Wollen Sie klagen, können Sie dies entweder beim zuständigen Gericht der Versicherung, einer ihrer Niederlassungen oder – wenn Sie über eine Agentur abgeschlossen haben – auch an deren Sitz tun.

Bevor Sie vor Gericht ziehen, sollten Sie aber in jedem Fall noch einmal Ihre Chancen eingehend abschätzen. Es gibt nämlich eine Reihe von Gründen, warum die Versicherung die Regulierung mit gutem Recht ablehnen kann. Im Fall einer Kfz-Kasko-Versicherung wären dies grobe Fahrlässigkeit wie beispielsweise: Alkoholfahrt, Fahren ohne Fahrerlaubnis.

Liegt ein solcher Vorgang bei Ihrem Schaden vor, sollten Sie sich den Gang vor Gericht wirklich noch einmal überlegen.

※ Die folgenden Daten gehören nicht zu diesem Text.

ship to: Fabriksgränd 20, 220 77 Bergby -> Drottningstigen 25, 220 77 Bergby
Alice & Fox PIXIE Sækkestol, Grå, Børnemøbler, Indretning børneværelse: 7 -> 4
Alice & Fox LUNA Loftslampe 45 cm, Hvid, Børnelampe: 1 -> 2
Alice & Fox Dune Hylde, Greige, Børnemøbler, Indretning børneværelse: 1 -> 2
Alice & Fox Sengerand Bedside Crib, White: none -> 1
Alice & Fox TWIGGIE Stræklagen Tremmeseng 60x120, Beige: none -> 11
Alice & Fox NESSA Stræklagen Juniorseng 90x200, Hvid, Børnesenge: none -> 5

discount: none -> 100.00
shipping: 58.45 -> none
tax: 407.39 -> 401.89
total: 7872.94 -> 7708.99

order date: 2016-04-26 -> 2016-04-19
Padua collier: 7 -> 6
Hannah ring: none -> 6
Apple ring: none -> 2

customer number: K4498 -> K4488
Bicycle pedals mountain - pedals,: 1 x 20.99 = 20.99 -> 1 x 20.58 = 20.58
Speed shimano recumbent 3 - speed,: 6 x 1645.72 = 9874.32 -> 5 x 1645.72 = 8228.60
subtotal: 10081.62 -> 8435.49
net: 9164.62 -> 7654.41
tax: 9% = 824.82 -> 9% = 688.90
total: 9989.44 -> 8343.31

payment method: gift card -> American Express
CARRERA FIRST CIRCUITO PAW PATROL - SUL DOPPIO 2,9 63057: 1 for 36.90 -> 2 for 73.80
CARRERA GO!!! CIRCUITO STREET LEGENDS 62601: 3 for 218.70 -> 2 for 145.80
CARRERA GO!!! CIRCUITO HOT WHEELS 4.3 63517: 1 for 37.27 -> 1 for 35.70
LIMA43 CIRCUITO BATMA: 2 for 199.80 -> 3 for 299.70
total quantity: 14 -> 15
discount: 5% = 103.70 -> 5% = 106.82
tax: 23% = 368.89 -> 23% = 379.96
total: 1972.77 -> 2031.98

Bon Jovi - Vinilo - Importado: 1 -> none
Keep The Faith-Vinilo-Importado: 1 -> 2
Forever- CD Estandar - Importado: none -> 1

Grundsätzlich können beide Parteien eine Versicherung nach einer Schadenregulierung ordentlich kündigen. Wenn Sie dies tun wollen, müssen Sie dies innerhalb eines Monats mit sofortiger Wirkung tun, sonst kann die Kündigung nur zum Ende des Versicherungsjahres erfolgen.

Tipp: Die alte Fassung des Versicherungsvertragsgesetzes (VVG), die bis zum 31.12.2007 galt, sah noch vor, dass Sie als Versicherungsnehmer, wenn der Versicherer die Leistung schriftlich ab- lehnt, innerhalb von 6 Monaten Ihren Anspruch durch Klage gerichtlich geltend machen müssen. Wurde diese Frist versäumt, wurde der Versicherer von der Leistungspflicht frei.

Diese Klagefrist von 6 Monaten ist im VVG in der ab 1.1.2008 geltenden Neufassung nicht mehr enthalten. Damit ist eine einseitige Verkürzung der Verjährungsfrist durch den Versicherer nicht mehr möglich.